I’ve been able to access—and edit—this kind of file for a couple of years now. I don’t edit out the merely embarrassing, I make the minimal edits to conceal the degree to which I have penetrated security.

It bugs me that I can’t get into Eve’s working file. It’s that new security protocol. A lot of the newer stuff is beyond my reach. But I have enough to bring the Food and Drug Administration down like a hurricane on this place.

Soon I may have enough to bring the FBI.

Do I want Terra Spiker to go to prison? The question makes me a little uncomfortable. She has sure as hell broken the law. Many laws.

It’s time for school. It’s Saturday, but I slacked off all week and I need to catch up. It won’t take long; it never does. I click on the window for the online high school. I replaced the generic logo of the school with a picture of a guy sleeping. Which I guess says what I feel about it.

On my screen I get a video feed of a lecture on the Manhattan Project. Ancient history about the first atomic bomb.

The reading for this unit is on the right side of the screen in a window. There are numerous links in the text that open audio or video or text.

The lecturer drones into my headphones. I click on a link that shows a loop of an atomic bomb exploding.

A request for chat pops up. It’s a kid I know online. He, she, or it goes by the name FerryRat7734.

FerryRat7734: What’s vertical?

SnakePlissken: You could just say, “What’s up?”

I don’t know if FerryRat actually meant to write FurryRat. I don’t ask questions of people I meet online. I figure they have a right to be whoever or whatever they want to be.

My online name is SnakePlissken. There’s a reason for that. It’s the only character I’ve ever come across who shares my last name. Plissken. Google just the word “Plissken” and that’s who you come up with. I don’t appear in Google. I am invisible. That’s deliberate.

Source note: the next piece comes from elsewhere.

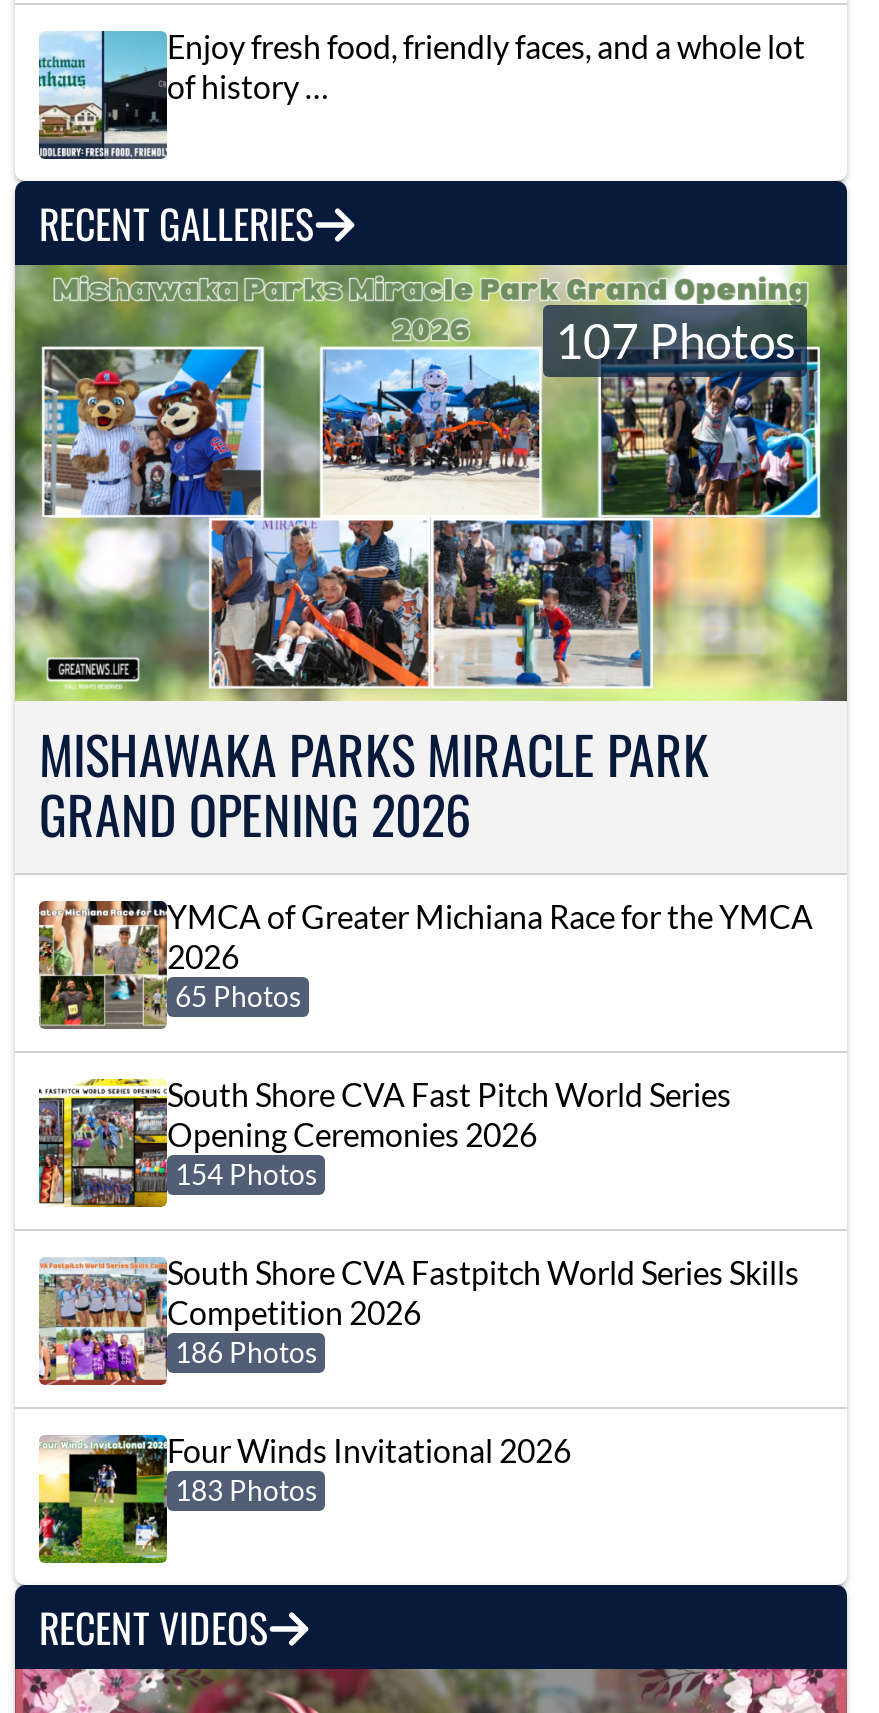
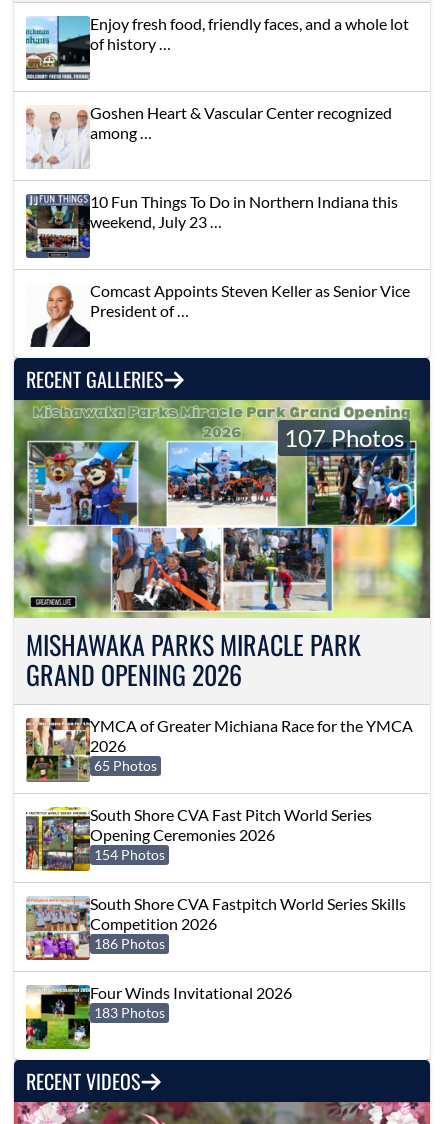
none -> [25,104,392,169] [image] | Goshen Heart & Vascular Center recognized | among …
none -> [25,192,398,259] [image] | 10 Fun Things To Do in Northern Indiana this | weekend, July 23 …
none -> [26,282,410,347] [image] | Comcast Appoints Steven Keller as Senior Vice | President of …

FerryRat7734: Is it just me or are they teaching us how to make an atomic bomb?

SnakePlissken: The science is easy enough. The engineering’s a bitch.

FerryRat7734: So can you do me a favor? Send me your notes on the next week’s lectures?

SnakePlissken: You going on vacay?

FerryRat7734: I wish. I have a procedure.

I sit back. The teacher is droning on. A second dialog box opens up with someone saying “How do you spell Openhimer?” I should answer that question, not ask FerryRat one of my own. I can sense I’m opening a can of worms. But how do you not follow up on something like that?

SnakePlissken: What procedure?

FerryRat7734: You don’t want to know. Trust me.

I say that’s not true, although it is. And I repeat the question.

Lung transplant. FerryRat has cystic fibrosis, a genetic disease. Lung transplant is the final, desperation move.

SnakePlissken: Damn.

FerryRat7734: Exactly. So take notes, okay? I’m not dead yet.

SnakePlissken: Will do.

What else am I going to say? Someone tells you they’re dying, what do you say? You say yes, I’ll take notes.